(Content courtesy of Wound Care Education Institute)
When it comes to pressure ulcer prevention and treatment, traditional risk assessment tools don’t always tell the whole story. As nurses, we know how pressure ulcers can negatively affect patients’ lives. This serious skin condition can not only lead to further complications and higher costs, but also can inhibit a patient’s ability to participate in rehabilitation and ultimately lead an active role in his community.
It’s important to note that the more nurses can do to properly assess pressure ulcers from the very beginning, the better they can do to help promote healing, reduce hospital stays and accelerate recovery time. Obviously, this involves the use of valuable tools, such as the Braden Scale. But we should also implement a good dose of clinical judgment once pressure ulcer risk is determined. Here’s how:
It’s more than just a risk score
The 2014 International Guidelines on the Prevention and Treatment of Pressure Ulcers stress the importance of looking at other factors and not just the risk score when establishing risk levels and interventions for your patients. As mentioned earlier, to accurately determine your patient’s risk, the use of traditional tools alone (like the Braden Scale) is no longer considered to be enough.

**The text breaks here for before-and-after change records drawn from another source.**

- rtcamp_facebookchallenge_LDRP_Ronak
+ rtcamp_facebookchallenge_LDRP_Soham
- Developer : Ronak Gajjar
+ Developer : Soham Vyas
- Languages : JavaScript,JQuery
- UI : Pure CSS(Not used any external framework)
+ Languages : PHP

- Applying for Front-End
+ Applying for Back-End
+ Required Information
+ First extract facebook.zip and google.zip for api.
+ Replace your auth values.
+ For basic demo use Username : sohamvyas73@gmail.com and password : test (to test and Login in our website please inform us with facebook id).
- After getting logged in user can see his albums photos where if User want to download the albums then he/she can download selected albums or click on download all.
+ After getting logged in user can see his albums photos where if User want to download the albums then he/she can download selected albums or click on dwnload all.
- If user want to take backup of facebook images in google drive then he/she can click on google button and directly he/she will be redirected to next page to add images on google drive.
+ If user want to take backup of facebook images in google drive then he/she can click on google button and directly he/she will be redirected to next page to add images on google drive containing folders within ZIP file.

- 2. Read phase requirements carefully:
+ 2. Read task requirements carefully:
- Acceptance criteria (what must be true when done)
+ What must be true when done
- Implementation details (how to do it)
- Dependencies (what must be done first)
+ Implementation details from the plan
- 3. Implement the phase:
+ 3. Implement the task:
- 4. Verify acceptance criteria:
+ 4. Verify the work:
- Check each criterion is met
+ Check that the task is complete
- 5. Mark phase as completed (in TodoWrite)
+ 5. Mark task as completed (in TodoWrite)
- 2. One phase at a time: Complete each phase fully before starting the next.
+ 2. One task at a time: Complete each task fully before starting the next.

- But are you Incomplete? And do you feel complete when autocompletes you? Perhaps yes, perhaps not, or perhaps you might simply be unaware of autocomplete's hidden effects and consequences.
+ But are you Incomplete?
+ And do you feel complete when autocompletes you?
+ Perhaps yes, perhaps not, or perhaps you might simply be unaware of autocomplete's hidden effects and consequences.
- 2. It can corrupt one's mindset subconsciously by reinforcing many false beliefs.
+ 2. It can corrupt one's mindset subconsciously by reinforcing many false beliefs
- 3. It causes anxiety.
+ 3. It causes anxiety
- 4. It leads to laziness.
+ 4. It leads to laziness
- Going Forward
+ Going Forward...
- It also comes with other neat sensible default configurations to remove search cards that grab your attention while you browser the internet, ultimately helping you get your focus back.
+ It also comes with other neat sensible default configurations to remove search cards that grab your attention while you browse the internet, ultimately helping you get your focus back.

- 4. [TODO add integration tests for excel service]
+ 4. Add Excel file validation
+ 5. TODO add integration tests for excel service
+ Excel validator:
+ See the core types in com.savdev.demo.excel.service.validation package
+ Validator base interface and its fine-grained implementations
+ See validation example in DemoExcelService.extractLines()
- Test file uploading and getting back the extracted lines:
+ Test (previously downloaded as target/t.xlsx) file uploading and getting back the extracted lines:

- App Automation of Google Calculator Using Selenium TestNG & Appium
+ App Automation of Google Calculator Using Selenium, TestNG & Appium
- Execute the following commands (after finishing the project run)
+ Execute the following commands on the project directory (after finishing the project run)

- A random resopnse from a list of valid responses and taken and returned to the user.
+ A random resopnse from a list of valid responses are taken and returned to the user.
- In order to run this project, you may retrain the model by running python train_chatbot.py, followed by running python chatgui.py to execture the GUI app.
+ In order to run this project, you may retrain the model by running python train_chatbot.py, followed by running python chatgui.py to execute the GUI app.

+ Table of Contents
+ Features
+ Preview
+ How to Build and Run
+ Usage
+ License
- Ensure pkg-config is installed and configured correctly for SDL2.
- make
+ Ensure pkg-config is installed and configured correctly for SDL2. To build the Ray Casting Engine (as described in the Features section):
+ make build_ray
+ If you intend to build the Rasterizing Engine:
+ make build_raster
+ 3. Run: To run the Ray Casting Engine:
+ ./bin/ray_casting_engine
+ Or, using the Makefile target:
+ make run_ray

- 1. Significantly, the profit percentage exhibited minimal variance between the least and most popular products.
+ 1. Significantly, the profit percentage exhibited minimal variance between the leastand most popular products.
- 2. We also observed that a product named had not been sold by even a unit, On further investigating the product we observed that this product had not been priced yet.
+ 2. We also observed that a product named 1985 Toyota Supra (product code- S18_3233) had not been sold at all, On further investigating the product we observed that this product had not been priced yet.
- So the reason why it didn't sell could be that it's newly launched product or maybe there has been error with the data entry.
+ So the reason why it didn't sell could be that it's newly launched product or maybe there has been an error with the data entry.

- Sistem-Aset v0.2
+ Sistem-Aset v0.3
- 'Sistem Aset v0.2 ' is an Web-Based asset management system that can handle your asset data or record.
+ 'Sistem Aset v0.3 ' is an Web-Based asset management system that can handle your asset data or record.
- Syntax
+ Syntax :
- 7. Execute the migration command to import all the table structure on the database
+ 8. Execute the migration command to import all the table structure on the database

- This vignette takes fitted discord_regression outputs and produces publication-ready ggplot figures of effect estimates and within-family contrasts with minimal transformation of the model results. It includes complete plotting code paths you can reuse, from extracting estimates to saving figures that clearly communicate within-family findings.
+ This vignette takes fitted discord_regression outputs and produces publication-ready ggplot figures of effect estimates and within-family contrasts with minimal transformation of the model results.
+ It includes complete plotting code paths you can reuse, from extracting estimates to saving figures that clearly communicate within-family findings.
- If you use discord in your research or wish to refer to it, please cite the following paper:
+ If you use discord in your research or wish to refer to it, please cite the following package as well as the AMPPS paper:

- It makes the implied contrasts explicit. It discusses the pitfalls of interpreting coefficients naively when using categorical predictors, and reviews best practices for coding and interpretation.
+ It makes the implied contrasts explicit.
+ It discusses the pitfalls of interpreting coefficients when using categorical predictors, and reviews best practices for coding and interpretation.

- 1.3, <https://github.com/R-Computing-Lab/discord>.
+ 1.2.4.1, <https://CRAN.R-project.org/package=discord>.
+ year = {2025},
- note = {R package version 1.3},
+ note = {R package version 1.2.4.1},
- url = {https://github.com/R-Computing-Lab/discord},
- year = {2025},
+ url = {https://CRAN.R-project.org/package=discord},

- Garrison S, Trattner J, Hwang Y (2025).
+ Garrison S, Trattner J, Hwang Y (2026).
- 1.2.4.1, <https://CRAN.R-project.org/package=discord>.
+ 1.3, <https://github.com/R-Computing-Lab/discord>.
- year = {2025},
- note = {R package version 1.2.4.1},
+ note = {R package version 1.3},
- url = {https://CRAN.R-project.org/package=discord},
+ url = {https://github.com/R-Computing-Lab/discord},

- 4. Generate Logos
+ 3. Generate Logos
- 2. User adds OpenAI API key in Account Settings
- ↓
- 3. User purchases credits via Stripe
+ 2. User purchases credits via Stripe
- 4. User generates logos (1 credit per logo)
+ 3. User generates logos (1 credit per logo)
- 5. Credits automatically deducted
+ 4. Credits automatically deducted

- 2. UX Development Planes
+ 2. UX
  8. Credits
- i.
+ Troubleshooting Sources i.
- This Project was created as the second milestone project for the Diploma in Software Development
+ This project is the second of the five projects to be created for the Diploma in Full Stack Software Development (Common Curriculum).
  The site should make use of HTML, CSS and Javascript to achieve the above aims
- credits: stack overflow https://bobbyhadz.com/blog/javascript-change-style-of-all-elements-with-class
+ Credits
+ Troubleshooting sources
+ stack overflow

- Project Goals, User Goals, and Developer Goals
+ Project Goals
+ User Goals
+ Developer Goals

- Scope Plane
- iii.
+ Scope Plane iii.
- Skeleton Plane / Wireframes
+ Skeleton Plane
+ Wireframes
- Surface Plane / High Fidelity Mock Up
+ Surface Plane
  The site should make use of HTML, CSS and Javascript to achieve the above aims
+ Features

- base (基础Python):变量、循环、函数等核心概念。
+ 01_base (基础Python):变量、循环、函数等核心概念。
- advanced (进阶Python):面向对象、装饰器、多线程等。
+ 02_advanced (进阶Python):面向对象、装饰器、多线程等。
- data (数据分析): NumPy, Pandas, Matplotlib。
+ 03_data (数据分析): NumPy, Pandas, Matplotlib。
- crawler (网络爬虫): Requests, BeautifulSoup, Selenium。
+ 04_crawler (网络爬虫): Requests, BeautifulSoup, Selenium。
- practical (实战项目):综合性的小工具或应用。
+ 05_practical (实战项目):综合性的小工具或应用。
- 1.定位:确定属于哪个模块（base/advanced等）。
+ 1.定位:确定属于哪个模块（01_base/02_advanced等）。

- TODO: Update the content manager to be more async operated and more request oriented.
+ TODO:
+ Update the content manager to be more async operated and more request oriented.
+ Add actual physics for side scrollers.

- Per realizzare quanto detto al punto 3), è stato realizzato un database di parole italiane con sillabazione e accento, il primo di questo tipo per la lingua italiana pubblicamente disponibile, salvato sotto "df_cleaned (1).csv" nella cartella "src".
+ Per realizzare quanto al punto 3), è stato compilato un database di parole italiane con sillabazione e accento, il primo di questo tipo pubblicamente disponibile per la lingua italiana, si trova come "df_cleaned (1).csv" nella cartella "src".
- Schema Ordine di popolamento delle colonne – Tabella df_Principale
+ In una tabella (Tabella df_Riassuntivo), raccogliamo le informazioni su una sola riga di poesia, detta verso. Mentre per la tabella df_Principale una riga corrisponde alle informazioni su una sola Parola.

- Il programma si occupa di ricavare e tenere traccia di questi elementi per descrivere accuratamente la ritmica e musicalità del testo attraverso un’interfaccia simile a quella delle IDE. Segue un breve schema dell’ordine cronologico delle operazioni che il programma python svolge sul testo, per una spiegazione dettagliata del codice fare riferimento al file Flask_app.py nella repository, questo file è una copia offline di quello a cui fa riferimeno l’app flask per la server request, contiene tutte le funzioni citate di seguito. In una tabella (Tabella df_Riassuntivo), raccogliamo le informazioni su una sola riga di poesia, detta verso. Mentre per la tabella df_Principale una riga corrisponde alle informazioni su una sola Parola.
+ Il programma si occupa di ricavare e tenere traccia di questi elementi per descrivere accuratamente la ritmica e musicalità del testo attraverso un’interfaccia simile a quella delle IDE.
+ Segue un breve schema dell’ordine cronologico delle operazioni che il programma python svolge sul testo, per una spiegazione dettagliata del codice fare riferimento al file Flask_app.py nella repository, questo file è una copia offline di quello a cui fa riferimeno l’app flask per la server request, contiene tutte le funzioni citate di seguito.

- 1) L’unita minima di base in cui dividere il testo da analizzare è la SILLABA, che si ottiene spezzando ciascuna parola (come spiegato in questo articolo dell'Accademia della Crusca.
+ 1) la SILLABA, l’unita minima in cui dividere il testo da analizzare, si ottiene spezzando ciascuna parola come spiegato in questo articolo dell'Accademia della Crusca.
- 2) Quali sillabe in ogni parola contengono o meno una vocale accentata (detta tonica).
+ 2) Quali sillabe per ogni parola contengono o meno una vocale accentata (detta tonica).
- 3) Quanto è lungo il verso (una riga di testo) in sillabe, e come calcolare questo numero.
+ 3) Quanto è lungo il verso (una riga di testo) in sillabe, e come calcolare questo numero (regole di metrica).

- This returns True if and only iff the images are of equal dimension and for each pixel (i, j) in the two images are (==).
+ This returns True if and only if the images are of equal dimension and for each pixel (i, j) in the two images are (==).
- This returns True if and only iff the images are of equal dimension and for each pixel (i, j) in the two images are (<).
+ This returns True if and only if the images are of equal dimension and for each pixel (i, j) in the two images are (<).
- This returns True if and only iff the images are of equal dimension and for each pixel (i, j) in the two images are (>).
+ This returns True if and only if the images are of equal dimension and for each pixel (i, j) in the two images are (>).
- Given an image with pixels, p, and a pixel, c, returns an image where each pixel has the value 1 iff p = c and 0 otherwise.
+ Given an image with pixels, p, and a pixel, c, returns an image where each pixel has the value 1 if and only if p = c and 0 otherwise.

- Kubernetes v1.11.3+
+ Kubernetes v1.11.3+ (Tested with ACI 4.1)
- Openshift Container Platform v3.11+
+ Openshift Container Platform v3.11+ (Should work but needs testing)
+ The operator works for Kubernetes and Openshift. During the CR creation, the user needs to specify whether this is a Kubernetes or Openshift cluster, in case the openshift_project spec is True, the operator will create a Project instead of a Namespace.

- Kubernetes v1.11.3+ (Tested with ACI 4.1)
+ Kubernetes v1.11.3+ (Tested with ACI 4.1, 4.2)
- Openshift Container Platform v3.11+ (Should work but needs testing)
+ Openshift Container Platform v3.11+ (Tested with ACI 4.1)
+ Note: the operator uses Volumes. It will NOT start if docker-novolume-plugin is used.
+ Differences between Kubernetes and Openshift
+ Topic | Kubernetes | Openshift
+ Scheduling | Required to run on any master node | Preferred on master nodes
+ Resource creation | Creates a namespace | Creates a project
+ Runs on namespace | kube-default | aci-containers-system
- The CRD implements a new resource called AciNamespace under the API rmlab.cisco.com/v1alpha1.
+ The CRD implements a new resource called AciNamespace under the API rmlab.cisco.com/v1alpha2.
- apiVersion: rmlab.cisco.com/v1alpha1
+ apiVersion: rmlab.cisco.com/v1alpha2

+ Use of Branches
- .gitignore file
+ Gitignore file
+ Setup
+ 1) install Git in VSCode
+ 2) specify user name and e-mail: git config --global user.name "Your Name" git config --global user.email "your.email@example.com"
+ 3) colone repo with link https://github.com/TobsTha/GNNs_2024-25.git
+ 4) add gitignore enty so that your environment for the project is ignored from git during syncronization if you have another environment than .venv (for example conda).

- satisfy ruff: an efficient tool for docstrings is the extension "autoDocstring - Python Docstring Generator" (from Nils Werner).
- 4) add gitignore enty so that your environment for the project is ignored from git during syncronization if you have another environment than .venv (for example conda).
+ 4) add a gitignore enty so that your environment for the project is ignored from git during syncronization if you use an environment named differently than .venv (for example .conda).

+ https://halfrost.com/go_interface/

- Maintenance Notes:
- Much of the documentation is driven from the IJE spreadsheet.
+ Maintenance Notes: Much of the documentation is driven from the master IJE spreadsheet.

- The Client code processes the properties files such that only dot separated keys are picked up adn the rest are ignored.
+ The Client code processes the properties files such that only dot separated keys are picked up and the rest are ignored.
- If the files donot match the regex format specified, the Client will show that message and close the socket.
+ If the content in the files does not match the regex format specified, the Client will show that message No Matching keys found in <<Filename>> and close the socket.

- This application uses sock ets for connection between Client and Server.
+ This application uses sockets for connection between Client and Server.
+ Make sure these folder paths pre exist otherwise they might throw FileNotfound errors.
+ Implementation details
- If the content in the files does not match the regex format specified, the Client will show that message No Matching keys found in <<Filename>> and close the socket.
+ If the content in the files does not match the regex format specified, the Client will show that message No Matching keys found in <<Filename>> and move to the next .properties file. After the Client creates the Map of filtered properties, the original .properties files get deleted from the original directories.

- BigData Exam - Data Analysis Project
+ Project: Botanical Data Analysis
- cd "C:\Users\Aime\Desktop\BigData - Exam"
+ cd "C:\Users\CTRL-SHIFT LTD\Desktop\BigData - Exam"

Since the current condition of the skin is a key factor to consider when determining risk levels and interventions, the guidelines recommend both risk and skin assessments be completed within eight hours of admission. Anytime a risk assessment is completed, a skin assessment must be done and it should be documented right along with it. This applies throughout the patient’s stay within your care setting.
What else should you do?
When examining your patient’s chances for developing a pressure ulcer, taking note of the current skin condition is crucial. Are there reddened areas that barely blanch, and are they frequently recurring over the same bony prominence? Answering questions like these is important.
We always must look at the bigger picture of risk and then factor in additional information such as psychosocial status, patient size, care setting, support surface, lab data and other sources. Refer to the National Pressure Ulcer Advisory Panel’s Prevention and Treatment of Pressure Ulcers: Quick Reference Guide for risk factor assessment recommendations. In addition, our infographic includes specific recommendations when conducting skin and tissue assessments.
Are you on board?
Using your clinical judgment, along with traditional assessment tools and the tools from the guidelines, is a must when it comes to skin and risk assessment for pressure ulcers.